— PROBLEM REQUIREMENTS —
Could you find each line of the data below that contains the word "schema" and copy those lines?

[DATASET ENTRIES Boundary: Start]

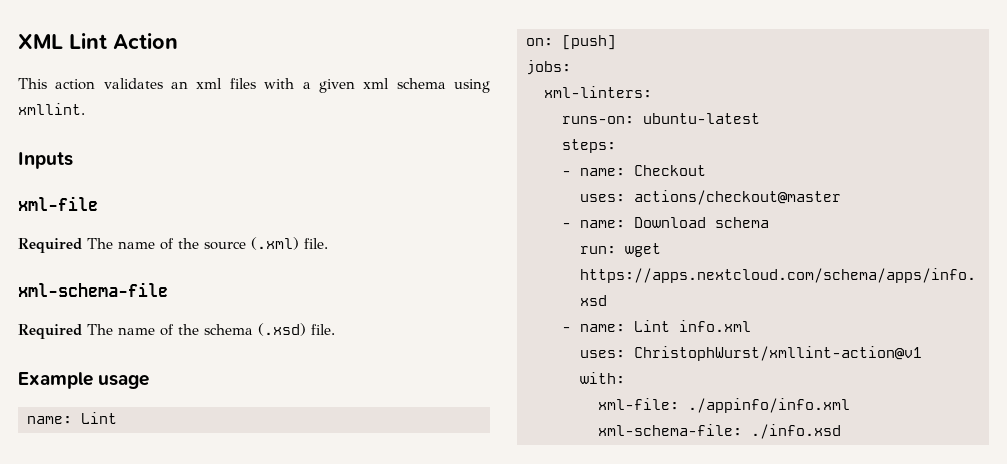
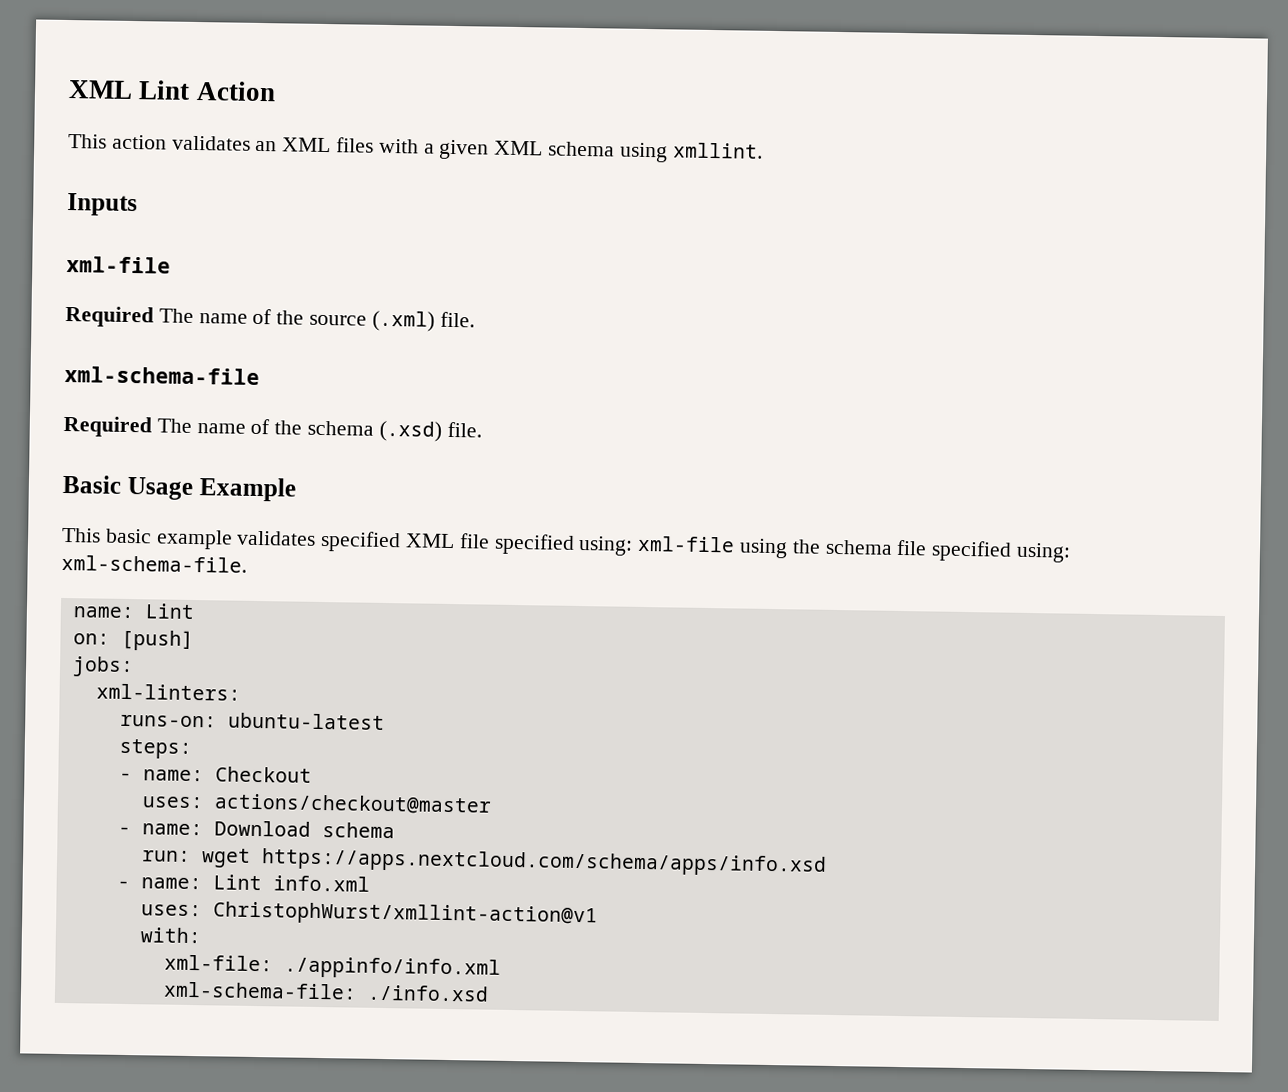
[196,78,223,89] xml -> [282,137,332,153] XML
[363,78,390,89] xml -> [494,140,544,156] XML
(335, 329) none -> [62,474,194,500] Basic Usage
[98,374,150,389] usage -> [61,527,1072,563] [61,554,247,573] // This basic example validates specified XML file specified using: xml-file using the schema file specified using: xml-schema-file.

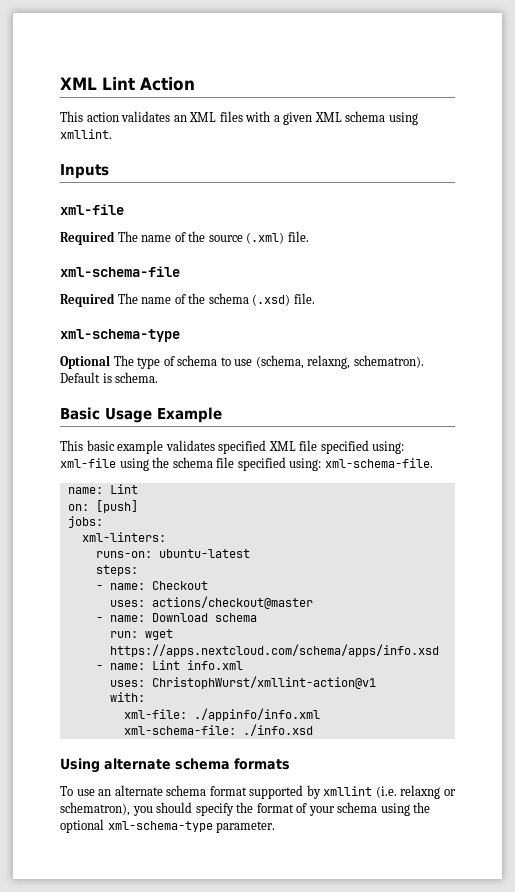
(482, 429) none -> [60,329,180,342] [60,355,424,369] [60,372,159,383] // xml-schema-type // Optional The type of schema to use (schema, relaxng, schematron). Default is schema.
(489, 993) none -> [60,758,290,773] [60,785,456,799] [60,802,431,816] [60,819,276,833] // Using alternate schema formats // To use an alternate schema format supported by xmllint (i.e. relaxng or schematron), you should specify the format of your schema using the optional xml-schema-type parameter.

[DATASET ENTRIES Boundary: End]
[DATASET ENTRIES Boundary: Start]

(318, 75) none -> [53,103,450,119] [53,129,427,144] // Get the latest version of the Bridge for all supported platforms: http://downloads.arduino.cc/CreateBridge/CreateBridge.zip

[DATASET ENTRIES Boundary: End]

— THE ANSWER —
[98,374,150,389] usage -> [61,527,1072,563] [61,554,247,573] // This basic example validates specified XML file specified using: xml-file using the schema file specified using: xml-schema-file.
(482, 429) none -> [60,329,180,342] [60,355,424,369] [60,372,159,383] // xml-schema-type // Optional The type of schema to use (schema, relaxng, schematron). Default is schema.
(489, 993) none -> [60,758,290,773] [60,785,456,799] [60,802,431,816] [60,819,276,833] // Using alternate schema formats // To use an alternate schema format supported by xmllint (i.e. relaxng or schematron), you should specify the format of your schema using the optional xml-schema-type parameter.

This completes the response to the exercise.